Rozpoczęliśmy safari od jazdy wzdłuż rzeki Zambezi, gdzie wreszcie mogliśmy się nacieszyć widokiem dużej liczby hipopotamów i trochę mniejszej krokodyli. Chwilę później zapuściliśmy się w nieco mniej uczęszczany fragment parku. Jadę i oczom nie wierzę – tuż obok drogi leży sobie wielki kot! Staję i niemal krzyczę – Lampart! Lampart!. Inni nie nadążyli za moim wzrokiem i nie podali na czas aparatu – wielka szkoda, bo to rzeczywiście był przepiękny lampart! Zrobiłem mu tylko parę zdjęć jak już odchodził do buszu.

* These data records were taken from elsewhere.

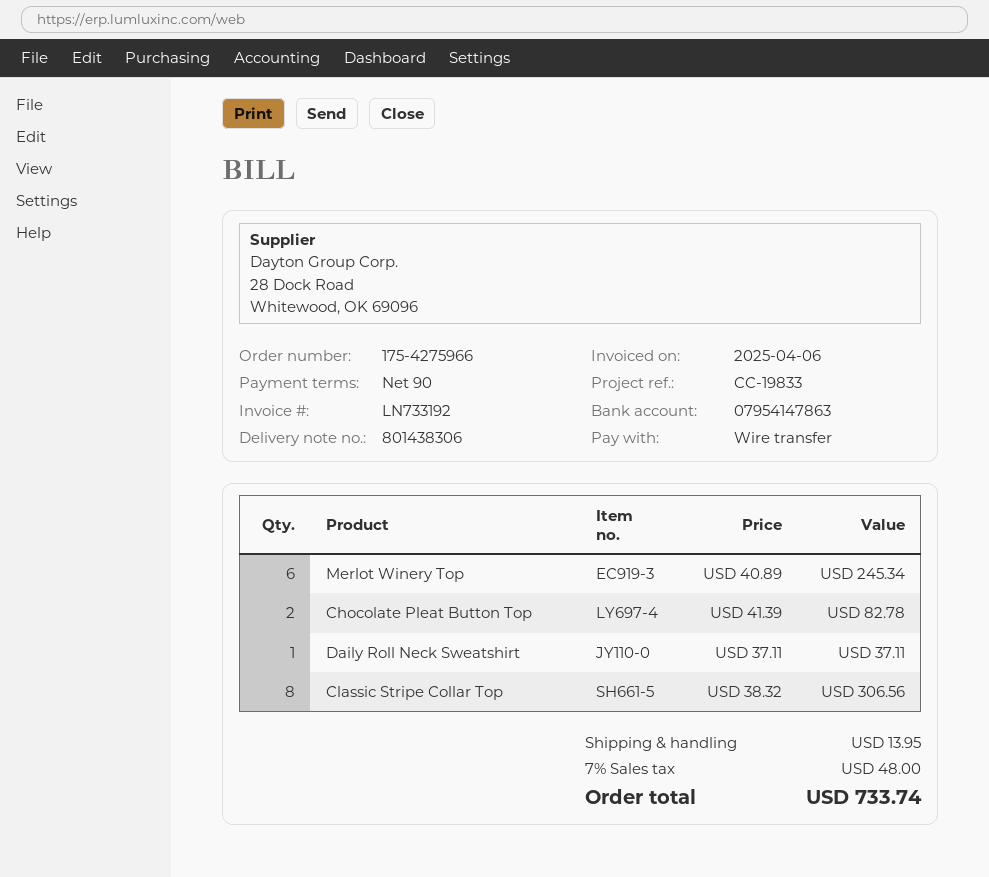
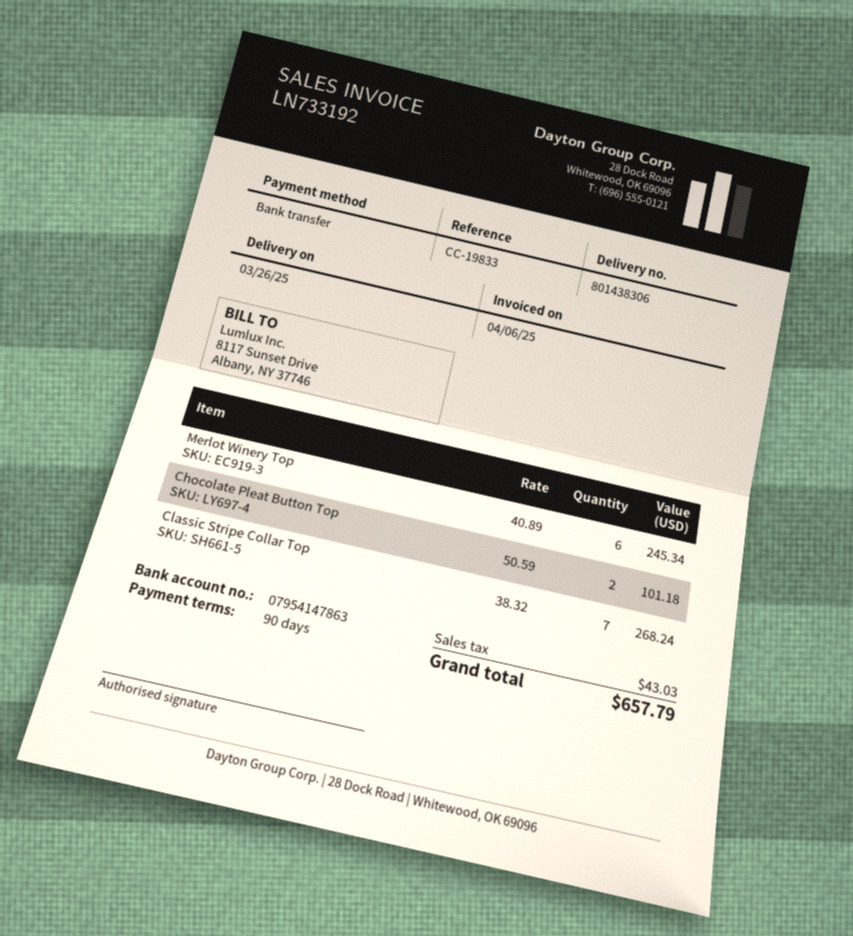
Chocolate Pleat Button Top: 2 x 41.39 = 82.78 -> 2 x 50.59 = 101.18
Daily Roll Neck Sweatshirt: 1 x 37.11 = 37.11 -> none
Classic Stripe Collar Top: 8 x 38.32 = 306.56 -> 7 x 38.32 = 268.24
shipping: 13.95 -> none
tax: 48.00 -> 43.03
total: 733.74 -> 657.79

Zobaczenie lamparta w Mana Pools to nie lada gratka – nie zdarza się to nawet codziennie (wiem, bo pani na recepcji powtarzała z ekscytacją tego newsa swojej koleżance). Ja byłem w siódmym niebie.

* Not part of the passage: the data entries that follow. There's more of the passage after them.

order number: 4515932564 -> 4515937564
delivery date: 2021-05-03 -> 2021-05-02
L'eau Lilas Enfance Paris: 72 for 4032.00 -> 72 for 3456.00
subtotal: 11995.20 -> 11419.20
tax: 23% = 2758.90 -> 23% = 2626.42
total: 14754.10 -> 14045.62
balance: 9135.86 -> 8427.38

Potem pojeździliśmy jeszcze jakieś 4 godziny po parku, oglądając sporo antylop, słoni, hipopotamów czy zebr. Został nam jeszcze kilometr do głównej drogi, którą, syci wrażeń, mieliśmy opuścić park. Wjechaliśmy jednak w duży piach…

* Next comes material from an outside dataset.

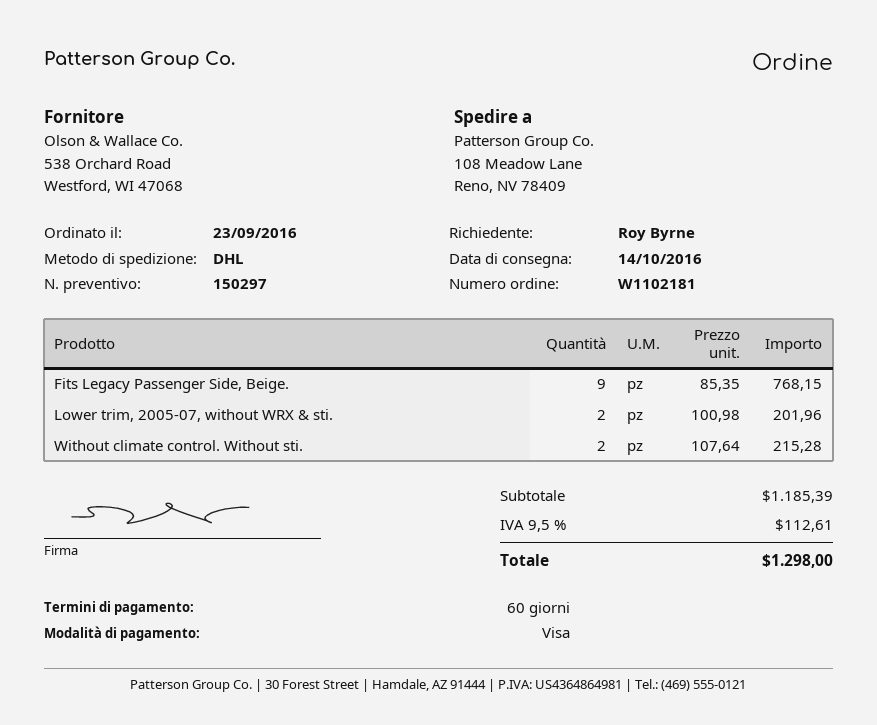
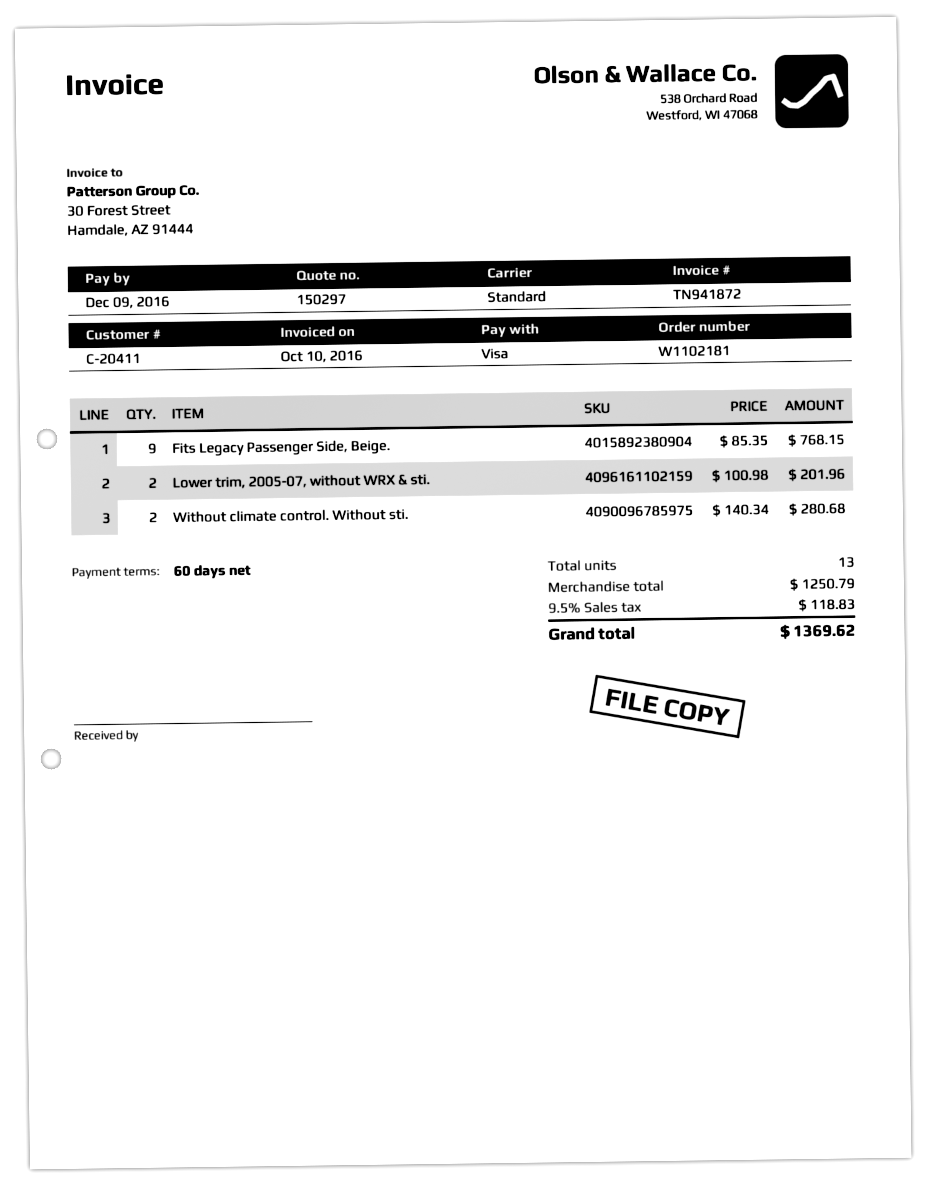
shipping method: DHL -> standard
Without climate control. Without sti.: 2 x 107.64 = 215.28 -> 2 x 140.34 = 280.68
subtotal: 1185.39 -> 1250.79
tax: 9.5% = 112.61 -> 9.5% = 118.83
total: 1298.00 -> 1369.62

…i tam zostaliśmy. Samochód ugrzązł, nie było szans go odkopać. Po jakichś 40 minutach przybył inny samochód, popatrzyli, pokopali z nami, popróbowali – bez skutku. Zdecydowali, że pojadą do siedziby parku narodowego po pomoc. Było koło 13.40, do siedziby parku było tylko jakieś 20 minut, spodziewaliśmy się pomocy wpół do trzeciej. Minęła trzecia, minęła trzecia dwadzieścia – znikąd pomocy… Czyżby poprzednicy nas oszukali z tym wezwaniem strażników? Mało prawdopodobne, na safari tak się nie robi. Przyjechał kolejny samochód – belgijsko-brytyjska para z dwójką małych dzieci. Oni też bezskutecznie próbowali. Zdecydowaliśmy, że Kasia i dzieci pojadą z nimi do siedziby parku wywierać presję na decydentów, a ja zostanę. Poczekałem kolejne dwadzieścia minut i wreszcie jest – przyjechał samochód parkowych rangersów z trójką moich pasażerów. Użyli linki i wydostali naszego grata w trymiga. Ale była już 16.00, trzeba się było mocno spieszyć, aby opuścić park przed zmrokiem – dodałem więc gazu i o 17.40 opuściliśmy drugą parkową bramę.
Mieliśmy nie lada zagwozdkę co robić – albo pojechać do starego miejsca, albo do położonego o 90 min drogi stamtąd Karoi, albo przekroczyć granicę z Zambią. Oczywiście w każdym przypadku podstawowy wariant to dostać się do Victoria Falls w piątek. Można to zrobić przez Zimbabwe, ale jest jeden problem – przez 700 kilometrów nie ma ani jednej stacji benzynowej! Naprawdę, ani jednej! Po wrażeniach dzisiejszego dnia zdecydowaliśmy się na bezpieczny wariant i jedziemy do Victoria Falls przez Zambię. Bezpieczny nie oznacza jednak komfortowy – na granicy okazało się, że nie mam jakiegoś papierka i mogą mnie nie puścić. Wziął mnie w opiekę miejscowy przyspieszacz i za 20 dolarów (plus drugie 20 dla przyspieszacza) brak papierka przestał być problemem.
Śpimy w najbardziej obskurnym hotelu podczas tej podróży – goły dach z eternitu, jedno łóżko (ale bardzo szerokie, w sam raz na 4 osoby) brak bieżącej wody… Plusem jest tylko cena – za pokój zapłaciłem 15 USD. Jakiż kontrast w porównaniu z Zimbabwe, gdzie za nieco lepsze warunki płaciłem 80 USD. Trochę zwróci się nam koszt ponownej wizy do Zimbabwe (aż 180 USD za naszą czwórkę).
PS Dziś nie ma rysunku Martyny, wczorajszy wykonała już po wpisie – zrobię aktualizację jutro.